API-key resolution order

--key flag → OPENAI_API_KEY env var → llm.api_key in config → no auth

Skill-path scanning

The loader checks every entry one and two levels deep, so both flat layouts (skills/my-skill/SKILL.md) and monorepo layouts (skills/group/my-skill/SKILL.md) are found automatically.

Memory in Detail

Short-term (conversation history)

Kept in memory; lost when the process exits.
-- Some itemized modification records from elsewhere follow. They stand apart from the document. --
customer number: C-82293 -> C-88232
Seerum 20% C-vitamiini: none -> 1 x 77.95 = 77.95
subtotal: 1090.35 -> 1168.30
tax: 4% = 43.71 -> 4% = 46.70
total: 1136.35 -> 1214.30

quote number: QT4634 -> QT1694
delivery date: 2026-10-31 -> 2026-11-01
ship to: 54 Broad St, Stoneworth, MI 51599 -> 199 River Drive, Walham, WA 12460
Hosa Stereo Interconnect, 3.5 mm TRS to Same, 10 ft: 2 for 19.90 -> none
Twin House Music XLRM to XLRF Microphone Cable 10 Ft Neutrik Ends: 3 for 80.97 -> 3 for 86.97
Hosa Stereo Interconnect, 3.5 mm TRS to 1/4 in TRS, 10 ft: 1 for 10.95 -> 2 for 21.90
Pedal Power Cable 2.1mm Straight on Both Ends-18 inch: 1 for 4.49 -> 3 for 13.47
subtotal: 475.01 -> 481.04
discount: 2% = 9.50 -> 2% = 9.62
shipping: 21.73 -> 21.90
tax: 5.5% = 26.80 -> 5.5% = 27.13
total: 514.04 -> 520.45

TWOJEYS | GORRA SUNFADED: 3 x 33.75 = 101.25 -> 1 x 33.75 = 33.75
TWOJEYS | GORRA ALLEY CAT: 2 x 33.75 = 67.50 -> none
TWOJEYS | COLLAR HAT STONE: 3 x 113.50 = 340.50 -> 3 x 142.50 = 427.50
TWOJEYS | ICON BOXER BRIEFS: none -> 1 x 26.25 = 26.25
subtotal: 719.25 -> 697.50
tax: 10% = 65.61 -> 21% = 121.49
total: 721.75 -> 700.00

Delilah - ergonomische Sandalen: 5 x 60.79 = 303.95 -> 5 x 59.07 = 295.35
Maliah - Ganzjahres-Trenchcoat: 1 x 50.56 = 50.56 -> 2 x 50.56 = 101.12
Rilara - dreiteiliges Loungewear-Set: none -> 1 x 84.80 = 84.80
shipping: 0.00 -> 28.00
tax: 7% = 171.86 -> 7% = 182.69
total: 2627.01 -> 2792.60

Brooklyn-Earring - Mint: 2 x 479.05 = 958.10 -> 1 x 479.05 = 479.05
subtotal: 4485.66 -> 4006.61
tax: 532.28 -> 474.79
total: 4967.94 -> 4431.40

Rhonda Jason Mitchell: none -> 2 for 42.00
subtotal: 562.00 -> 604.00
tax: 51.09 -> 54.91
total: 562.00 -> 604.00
When the message count reaches summary_threshold the LLM is asked to summarise everything into a single paragraph. Only the summary and the most recent tail of messages are kept. Use /clear to discard it manually.

Long-term (key-value store)

Written to <workspace>/_memory.json immediately on every SET. Loaded automatically on startup — survives restarts. Values are single-line strings.

Notes

  • No pip installs. Everything uses Python stdlib (urllib, subprocess, json, pathlib, re).
  • Any OpenAI-compatible endpoint. Tested with Ollama, Together AI, and OpenAI. Set base_url + model (+ api_key if needed).
  • Workspace isolation. Code executes with CWD set to the workspace and AGENT_WORKSPACE in the environment. The runner cleans up its own temp script after each execution. run_file() rejects paths that escape the workspace.
  • Action-loop cap. Five rounds max per turn prevents infinite loops while still allowing realistic multi-step flows.
  • Skill loading is lazy. Only descriptions go into the system prompt. Full bodies are loaded on demand via [SKILL LOAD name], keeping context small when many skills are available.